A Conversation for Chicken and Egg - a Rational Answer
Its jsut so simple
kipperonthefloor - Make sense? What fun is there in Making sense? Started conversation Aug 5, 2008
if you're a evolutionalist its the egg that came first if your recligous chicken came first
Its jsut so simple
Gnomon - time to move on Posted Aug 5, 2008
Why would a religious person not believe the theory of evolution? Everybody I know does, and many of them are religious. Evolution is fully supported by all the major religions in the world, including Christianity and Islam.
Its jsut so simple
ITIWBS Posted Aug 6, 2008
kipperonthefloor is correct. Every religion and every religious reform generates a population of 'old believers who do not accept the change.
Its jsut so simple
Recumbentman Posted Oct 14, 2009
Gnomon is correct. That is to say, I vote for him.
Its jsut so simple
Impermanent Slartibartfast Posted Mar 11, 2011
I'm intrigued!... Why is it that if you are religious (I understand you mean theist) chicken came first? Could your god not have created the primordial egg from which the first chicken hatched?
Its jsut so simple
Recumbentman Posted Mar 13, 2011
The thrust of atheist argument these days is not against the majority of religious people but particularly against fundamentalists.
These are followers of a movement in the early twentieth century which published a series of books opposing the dilution of Christianity http://en.wikipedia.org/wiki/The_Fundamentals
Fundamentalists are the most vocal of Christians but that does not make them representative of all or even most.
Anyway to me the chicken/egg question is a non-starter, since genetically the chicken and its egg are identical.
Its jsut so simple
ITIWBS Posted Mar 13, 2011
Just for the sake of being completely off-the-wall, an exciting new discovery in paleontology. The Tyranosaurus Rex in its juvenile phase was feathered and did not turn into a scaly monster until it passed puberty. Apparently, birds are a neotenous form of dinosaur.
http://www.natureandscience.org/dinosunearthed/fast_facts.asp
Its jsut so simple
Gnomon - time to move on Posted Mar 13, 2011
I'm a bit suspicious of that, because there's no evidence that Tyrannosaurus was scaly, is there?
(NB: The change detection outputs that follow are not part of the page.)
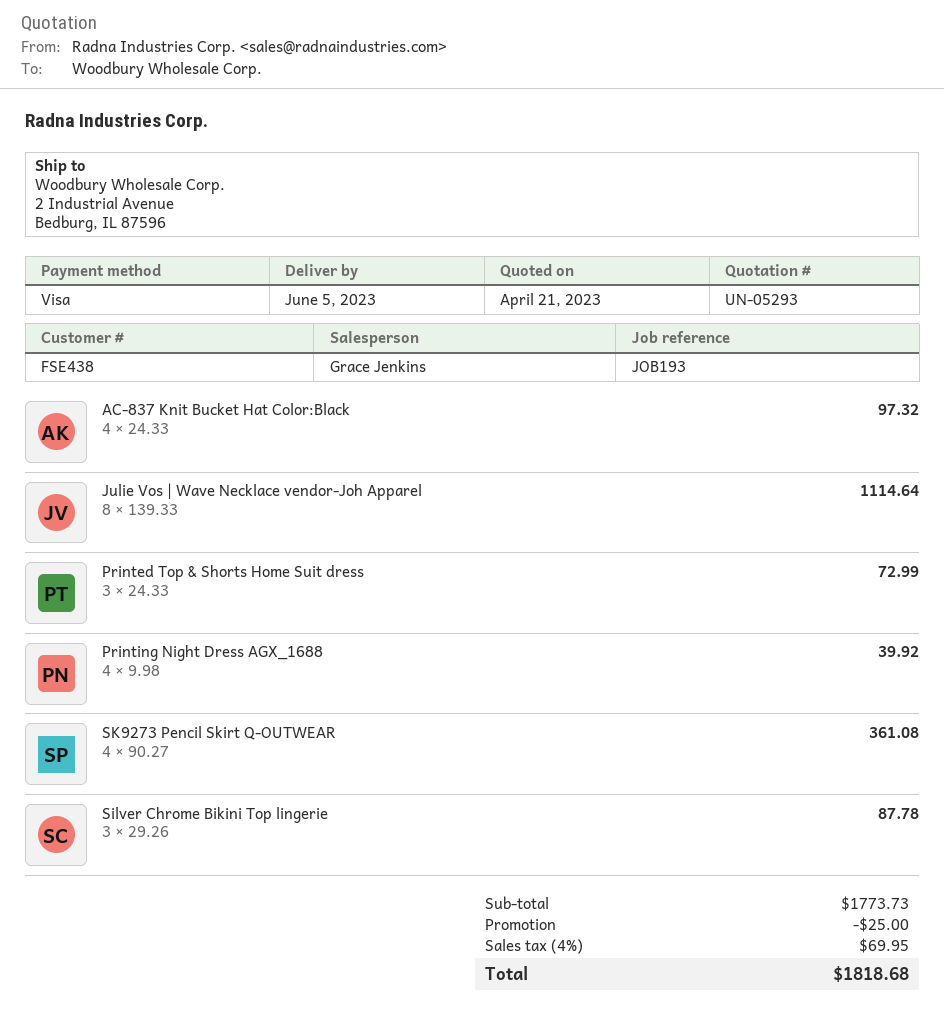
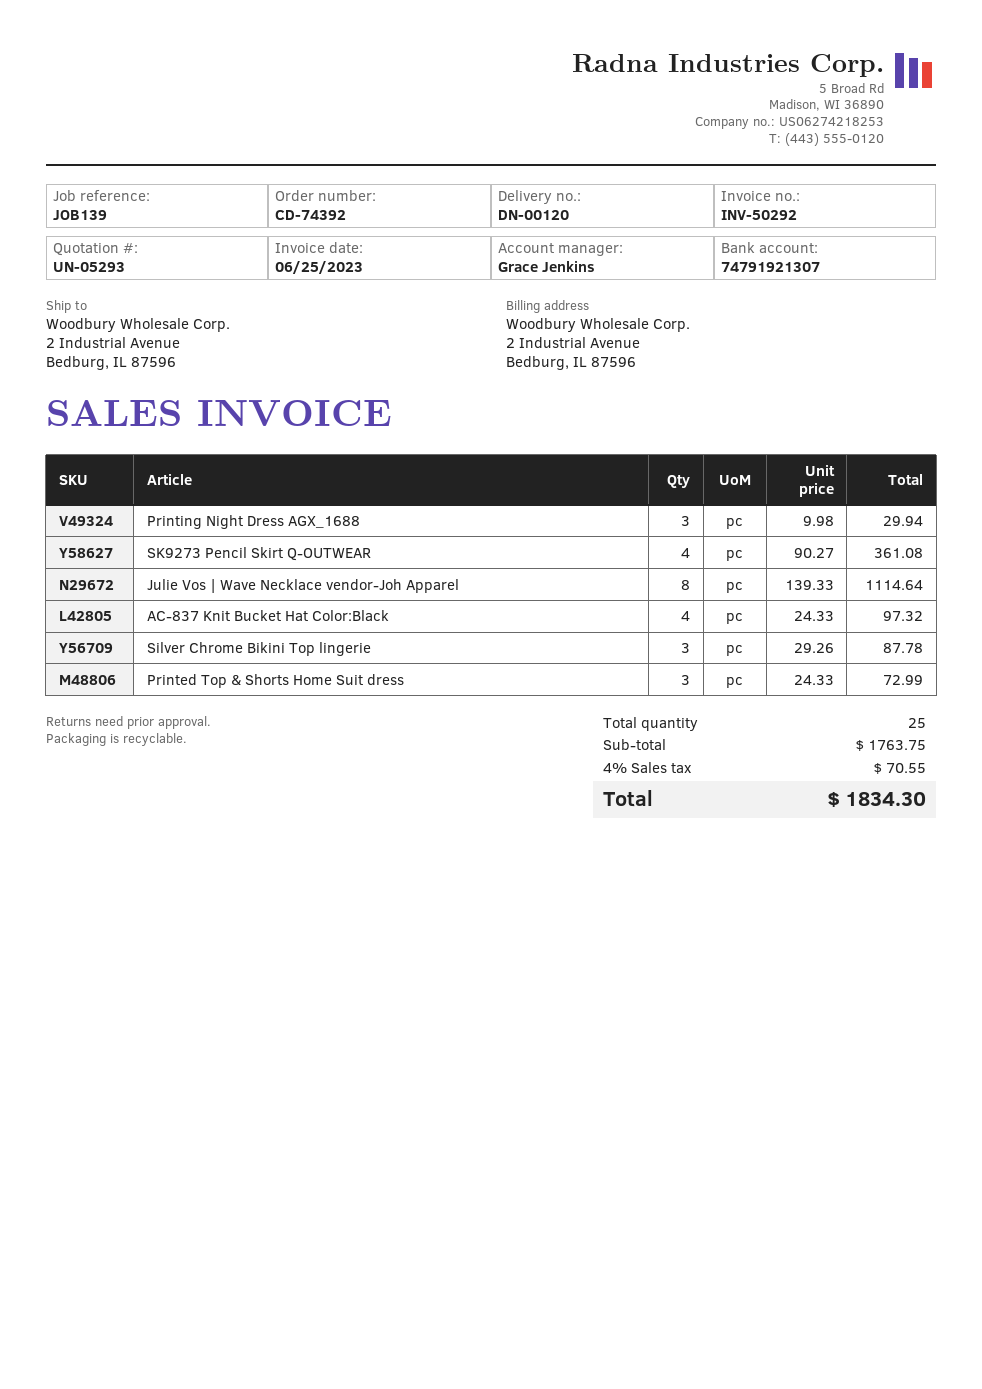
reference: JOB193 -> JOB139
Printing Night Dress AGX_1688: 4 x 9.98 = 39.92 -> 3 x 9.98 = 29.94
subtotal: 1773.73 -> 1763.75
discount: 25.00 -> none
tax: 4% = 69.95 -> 4% = 70.55
total: 1818.68 -> 1834.30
All we have is its skeleton. I've thought that Tyrannosaurs were covered in feathers for years.
Its jsut so simple
ITIWBS Posted Apr 6, 2011
I have seen sections of fossilized skin that was purported to be from T-Rex and was scaly.
Of course, many modern birds have scaly skin in some areas, especially, though not always, on the legs.
A scaly skin for T-Rex as an adult does make good thermodynamic sense, since it would allow the animal to shed heat more readily on the chase.
The cube-square law working as it does, only the juveniles would have been very prone to hypothermia and the cooling requirements of the adult were analogous to those of modern elephants.
Even at that, I would be surprised if the adult didn't retain at least a little feather for display purposes.
Key: Complain about this post
Its jsut so simple
- 1: kipperonthefloor - Make sense? What fun is there in Making sense? (Aug 5, 2008)
- 2: Gnomon - time to move on (Aug 5, 2008)
- 3: ITIWBS (Aug 6, 2008)
- 4: Recumbentman (Oct 14, 2009)
- 5: Impermanent Slartibartfast (Mar 11, 2011)
- 6: Recumbentman (Mar 13, 2011)
- 7: ITIWBS (Mar 13, 2011)
- 8: Gnomon - time to move on (Mar 13, 2011)
- 9: ITIWBS (Apr 6, 2011)
- 10: Recumbentman (Apr 6, 2011)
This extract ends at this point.